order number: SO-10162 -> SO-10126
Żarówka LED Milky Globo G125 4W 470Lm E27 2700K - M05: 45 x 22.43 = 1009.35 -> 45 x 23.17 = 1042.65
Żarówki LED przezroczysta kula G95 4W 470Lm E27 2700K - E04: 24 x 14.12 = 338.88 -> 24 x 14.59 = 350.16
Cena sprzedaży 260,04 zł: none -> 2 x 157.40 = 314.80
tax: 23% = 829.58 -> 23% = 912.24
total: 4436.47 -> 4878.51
* * *
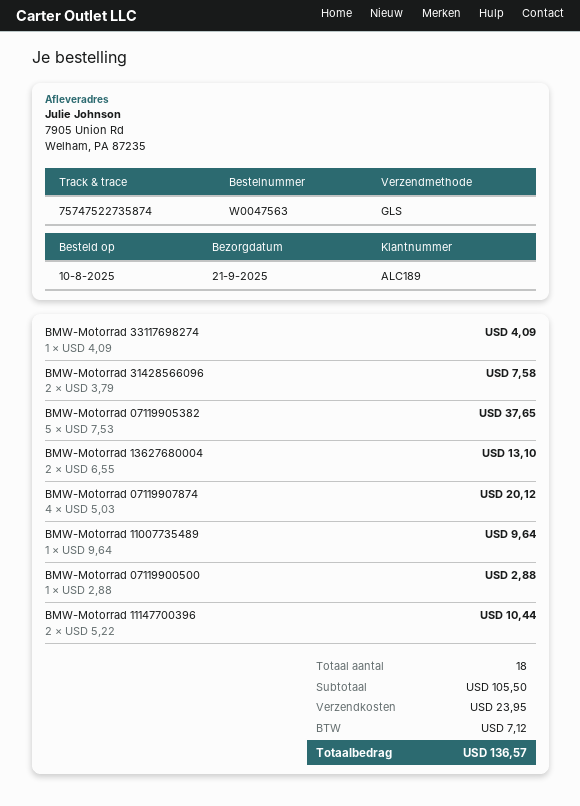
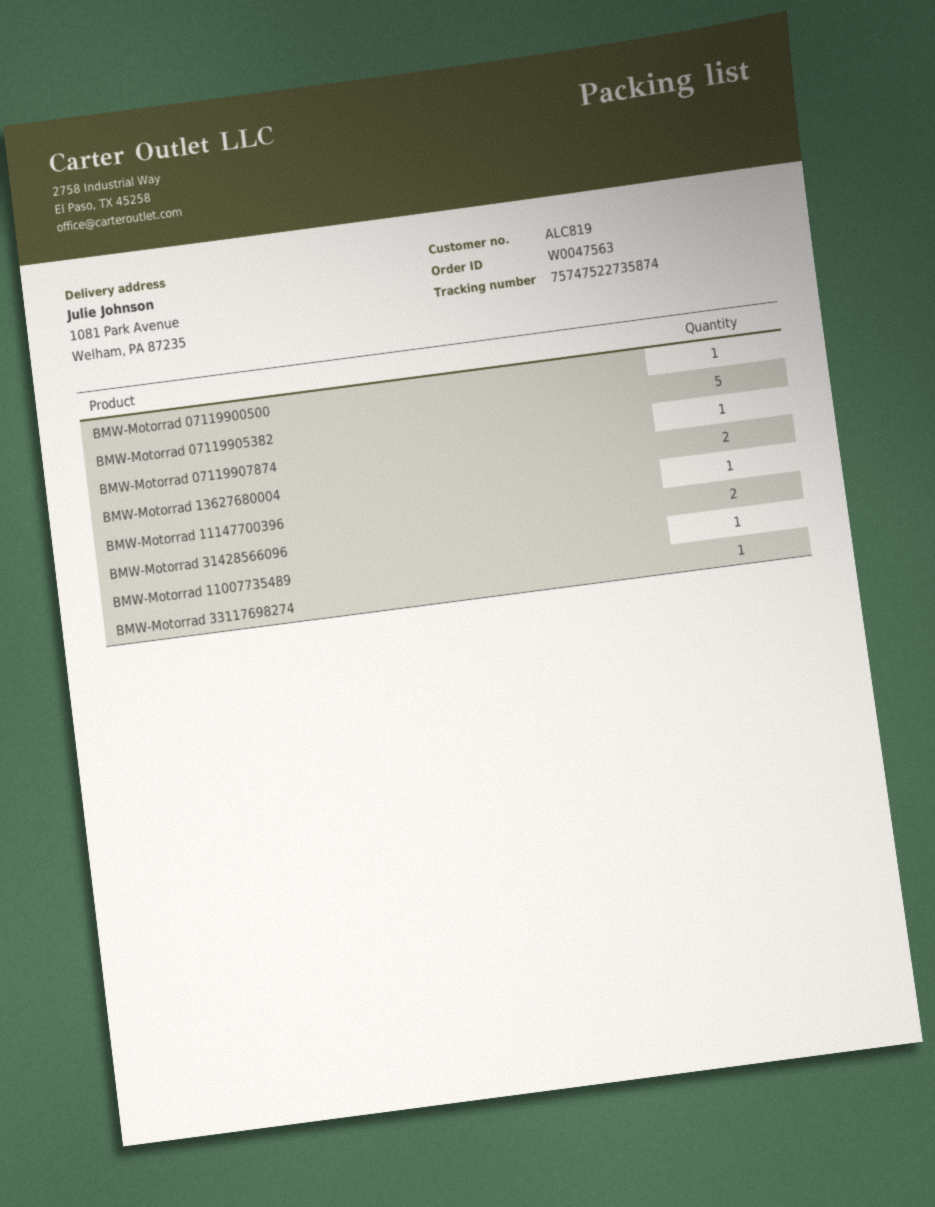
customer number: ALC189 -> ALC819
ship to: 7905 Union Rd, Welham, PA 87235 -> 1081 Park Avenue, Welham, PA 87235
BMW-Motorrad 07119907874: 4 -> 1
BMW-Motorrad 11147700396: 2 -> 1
* * *
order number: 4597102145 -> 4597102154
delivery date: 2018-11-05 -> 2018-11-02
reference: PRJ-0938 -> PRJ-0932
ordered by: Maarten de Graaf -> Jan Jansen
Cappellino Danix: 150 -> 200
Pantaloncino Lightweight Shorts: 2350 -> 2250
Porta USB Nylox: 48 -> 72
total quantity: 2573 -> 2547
* * *
* _Problem statement_
In the listing above, locate the line with "order number: SO-10162 -> SO-10126" and the line with "total: 4436.47 -> 4878.51", then extract exactly those lines and every line between them, and nothing more.

* _Solution to this exercise_
order number: SO-10162 -> SO-10126
Żarówka LED Milky Globo G125 4W 470Lm E27 2700K - M05: 45 x 22.43 = 1009.35 -> 45 x 23.17 = 1042.65
Żarówki LED przezroczysta kula G95 4W 470Lm E27 2700K - E04: 24 x 14.12 = 338.88 -> 24 x 14.59 = 350.16
Cena sprzedaży 260,04 zł: none -> 2 x 157.40 = 314.80
tax: 23% = 829.58 -> 23% = 912.24
total: 4436.47 -> 4878.51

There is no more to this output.